Home Geospatial Applications Miscellaneous ESA fully salvages Artemis mission

ESA fully salvages Artemis mission

The unusual route taken by Artemis to get to geostationary orbit was long and hard, and beset with unfamiliar problems. But the mission was saved by the skills of a dedicated team of engineers and other specialists from the European Space Agency, Alenia Spazio, the prime contractor, Telespazio, responsible for satellite operations at the Fucino control centre, and Astrium, which designed the ion propulsion system, and by the use made of this experimental system, which had not been designed for such a task. The ion propulsion system originally on board Artemis to control small motion around its nominal position was the key to climbing the final 5000 km to reach geostationary height. Due to a malfunction in its upper stage, Ariane 5 left ESA’s telecommunications satellite Artemis in a lower than intended elliptical orbit. The apogee (maximum distance from Earth) was only 17 487 km, far short of the targeted geostationary transfer orbit with an apogee at 35 853 km.
From the start of orbit-raising operations, spacecraft controllers had to respond to many kinds of unforeseen situations, since the new strategy could only be tested realistically on the spacecraft itself. Unlike traditional pre-flight acceptance testing, no testbed is available to exactly replicate the current scenario. Thanks to the extreme flexibility and the redundancy inherent in the system design, steady progress in the orbit-raising process was maintained, albeit at a lower rate than would theoretically be possible.
In November/December 2001 payload tests were performed. These tests could only be done every fifth day, when the Artemis feeder link antenna beam “illuminated” ESA’s test station in Redu (Belgium). Further constraints arose from the fact that some payload frequencies can be used only when Artemis is at, or close to, its nominal orbit position. Nevertheless, enough opportunities were found to demonstrate that all payloads (S-band and Ka-band and optical data relay, navigation and L-band mobile payload) were available and that their performance was in line with pre-launch results. In other words, that they fully complied with specifications.
Correct operation of the closed-loop tracking system for the Ka-band inter-orbit antenna was also demonstrated. The antenna acquired a signal transmitted from Redu and maintained the link automatically while Artemis drifted slowly across the sky.
Following successful initial commissioning using ESA’s optical ground station on Tenerife, the optical link was established between Artemis and SPOT 4. On 30 November 2001, for the first time ever, image data collected by a low-flying spacecraft were transmitted by laser to a (quasi-) geostationary satellite and from there to the data processing centre in Toulouse.
In total, 26 attempts were made to establish the optical link and all 26 were successful. The link was never lost before the preprogrammed point in time. Link quality was almost perfect: a bit error rate better than 1 in 109 was measured. This means that 1 bit at most is received erroneously per 1 000 000 000 bits transmitted.
After the hectic and exciting orbital recovery operations in the days after launch, it was not easy to come to terms with the incremental progress provided by the ion propulsion, and for those not involved in the satellite operations it must have seemed a monotonous and uneventful activity. Nothing could be further from the truth for the operators and engineers responsible for maintaining a steady rate of climb.

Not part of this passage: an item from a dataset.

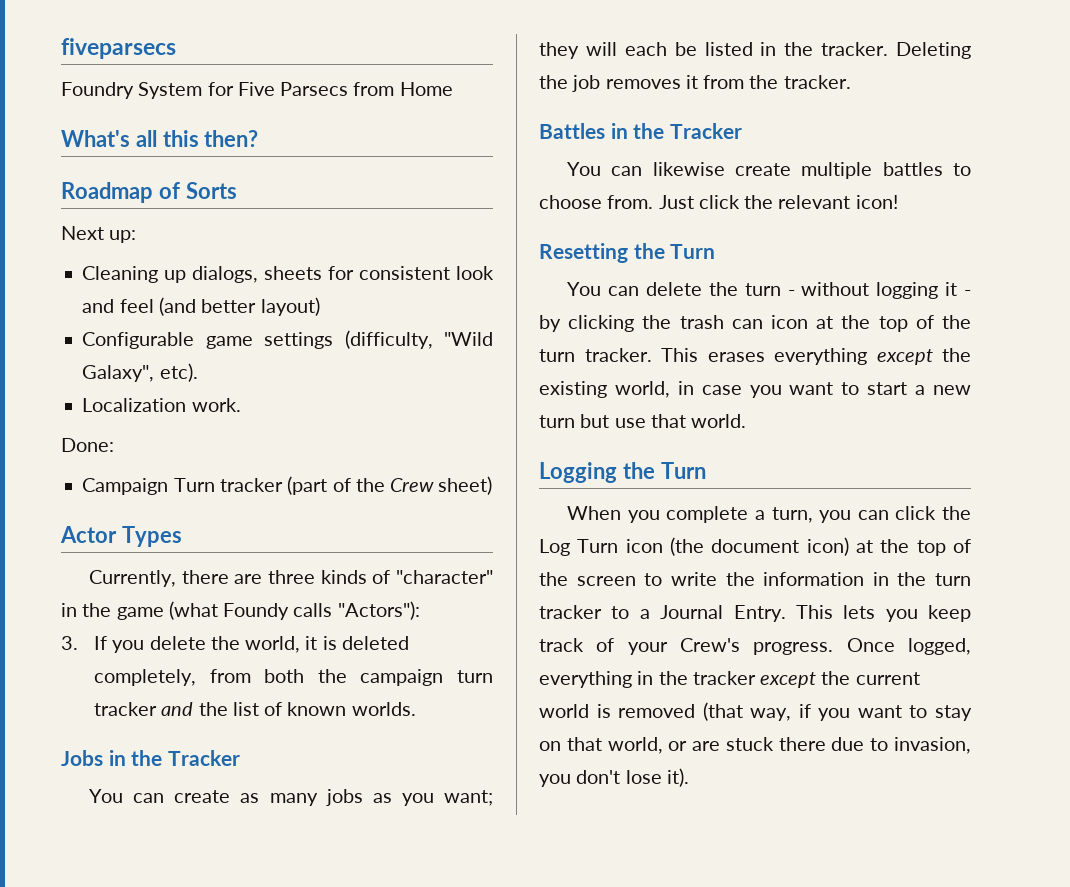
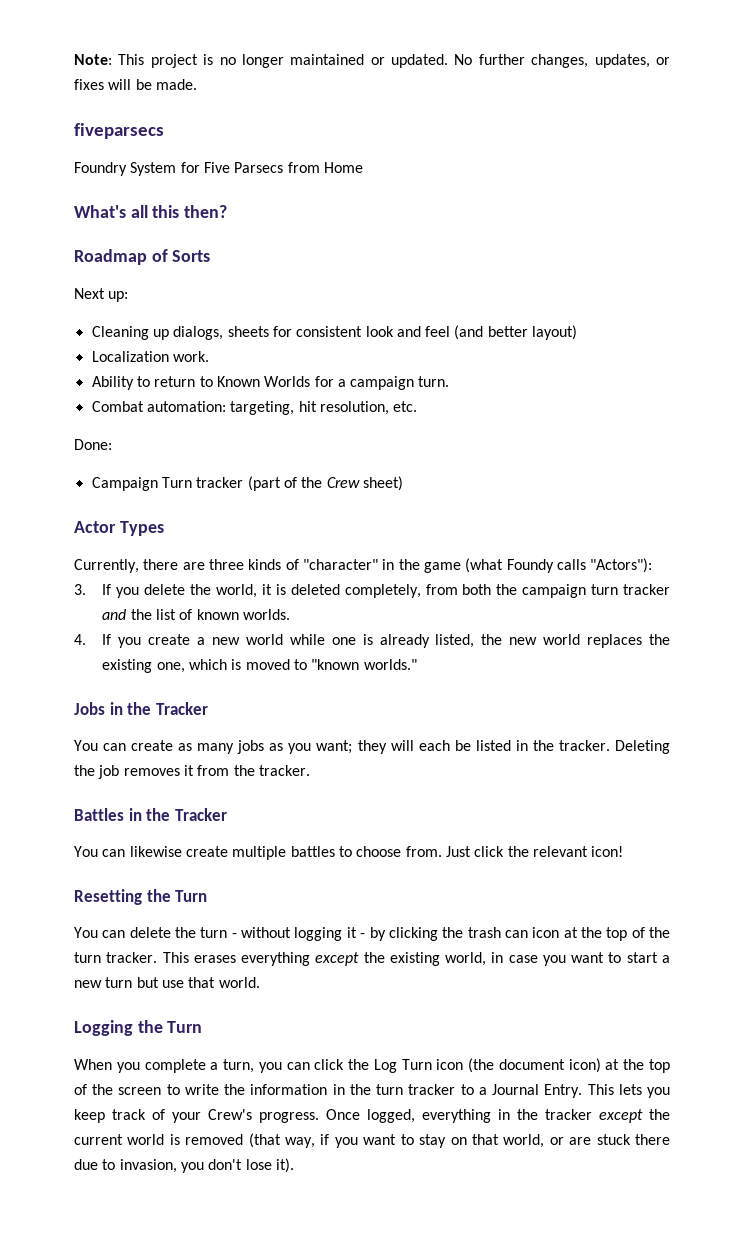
(61, 48) none -> [74,54,670,68] [74,79,197,90] Note: This project is no longer maintained or updated. No further changes, updates, or fixes will be made. //
[82,330,493,349] [82,363,198,382] [82,398,241,412] Configurable game settings (difficulty, "Wild Galaxy", etc). // Localization work. -> [91,351,209,362] [91,376,450,390] [91,401,418,415] Localization work. // Ability to return to Known Worlds for a campaign turn. // Combat automation: targeting, hit resolution, etc.
(416, 709) none -> [74,634,671,648] [102,659,417,673] // 4. If you create a new world while one is already listed, the new world replaces the existing one, which is moved to "known worlds."

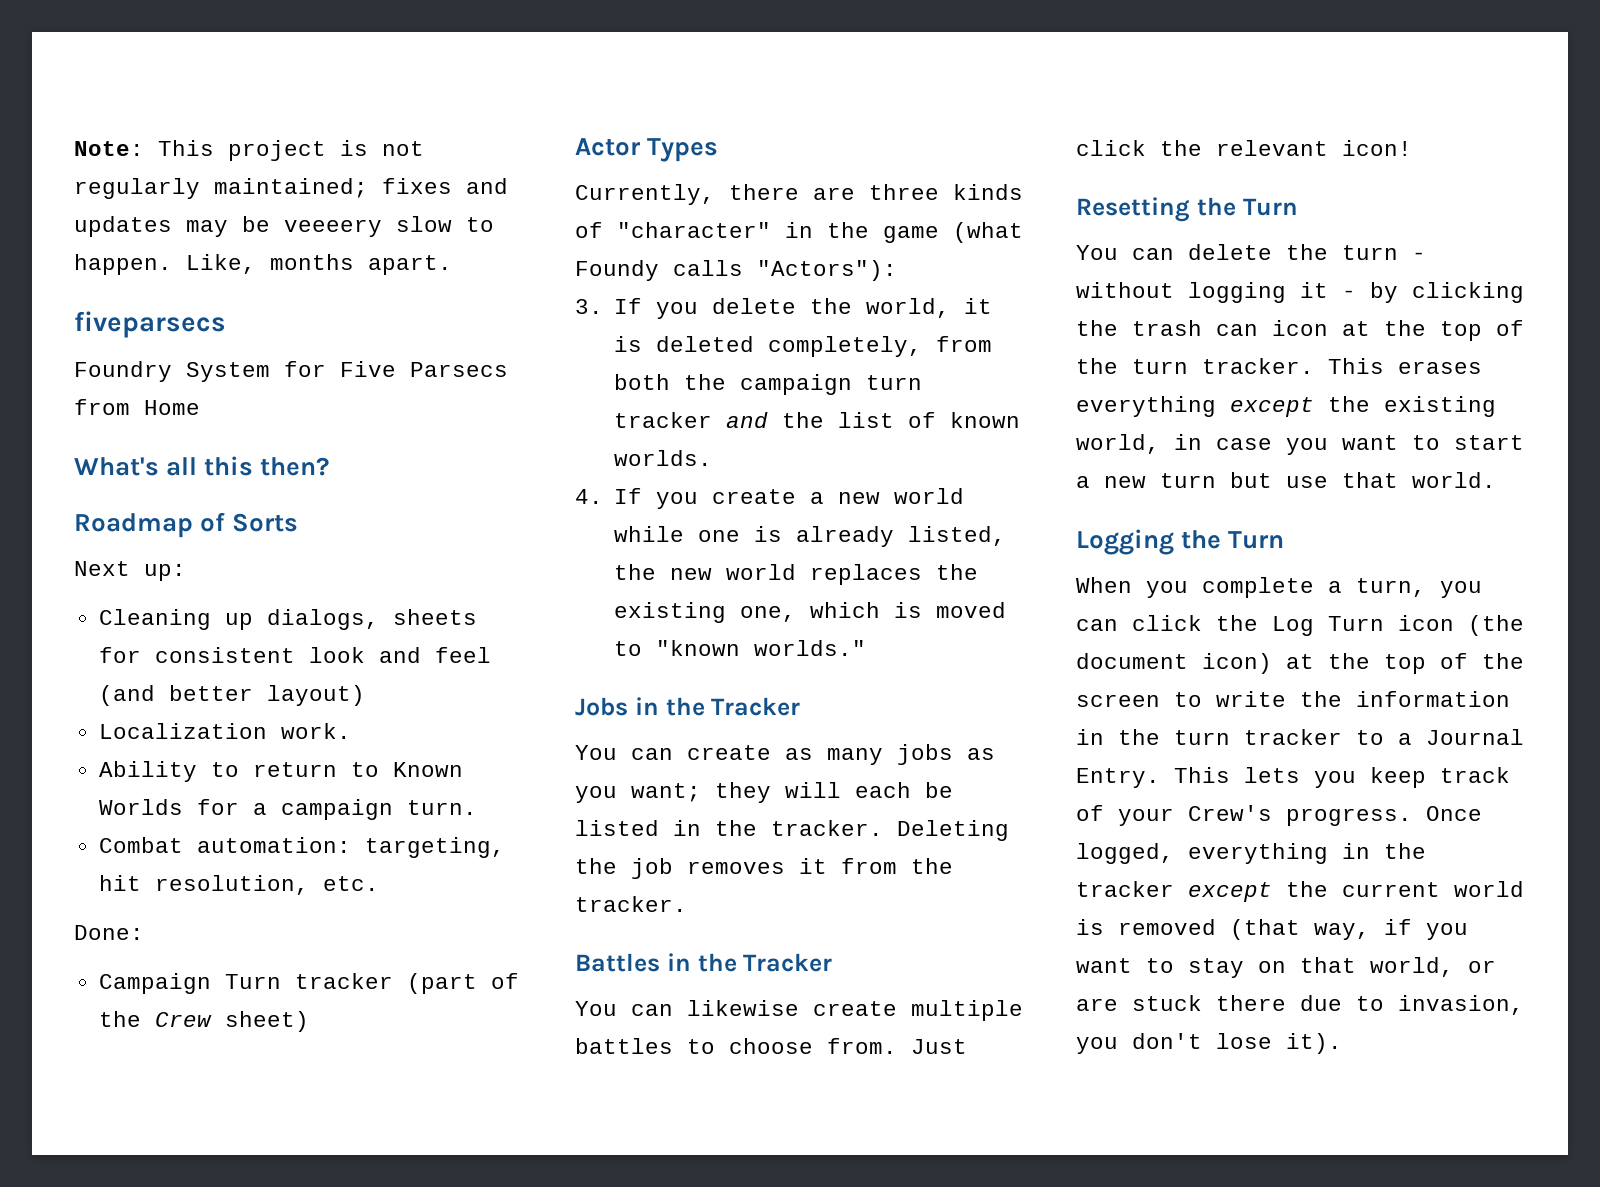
[219,54,670,68] [74,79,197,90] no longer maintained or updated. No further changes, updates, or fixes will be made. -> [382,141,424,156] [74,178,508,199] [74,216,494,237] [74,254,452,275] not regularly maintained; fixes and updates may be veeeery slow to happen. Like, months apart.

Since the new attitude control mode was commissioned in February, and the ion engines started to expand the orbit with an almost imperceptible thrust, the workload has been gruelling and almost every week has brought new problems to be solved. Although generally minor, these anomalies needed investigation and sometimes resulted in an interruption in effective thrusting, slowing progress.

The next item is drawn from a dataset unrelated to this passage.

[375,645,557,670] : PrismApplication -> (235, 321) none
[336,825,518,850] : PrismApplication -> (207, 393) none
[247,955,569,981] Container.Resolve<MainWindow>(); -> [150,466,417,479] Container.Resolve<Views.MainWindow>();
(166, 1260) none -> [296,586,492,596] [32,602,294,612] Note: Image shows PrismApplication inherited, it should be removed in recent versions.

The planning and sequencing of satellite mode changes, including regular updating of critical parameters, and the management of ground station contacts involved steady but considerable background tasks.
In October the satellite left the third and final eclipse season since its launch. During eclipse the earth’s shadow hides the sun for some two hours each orbit and for reasons of power and attitude control the satellite has to be commanded from thrust mode to earth-pointing mode and the ion thrust turned off. These manoeuvres cost time and effort.
When the last manoeuvre was performed on 31 January it was an emotional moment. From the attitude control mode, which had sustained the ion thrusting for so long, the satellite was turned to point to earth for normal operations and the ion thrusters themselves were the toast of the day. Ground controllers were able to stand down the network of ground stations around the world that had helped in commanding the satellite. Now on station, Artemis will function as originally planned and there is sufficient chemical propellant for 10 years’ operation.
The satellite can now be made available to serve its first users: SPOT4, ENVISAT, EGNOS and EUTELSAT/Telespazio. A preparatory test will also be made with NASDA’s Earth observation mission ADEOS-II. Other users planning to use Artemis in future include ESA’s Automated Transfer Vehicle and Columbus elements of the International Space Station. Not only has Artemis clocked up a number of unique first-time applications during its recovery action – first optical inter-orbit satellite link; first major reprogramming of a telecommunications satellite; first orbital transfer to geostationary orbit using ion propulsion; longest ever operational drift orbit – but it will provide the promotional opportunity and stimulus for future European data relay services. A promising future for this incredible mission!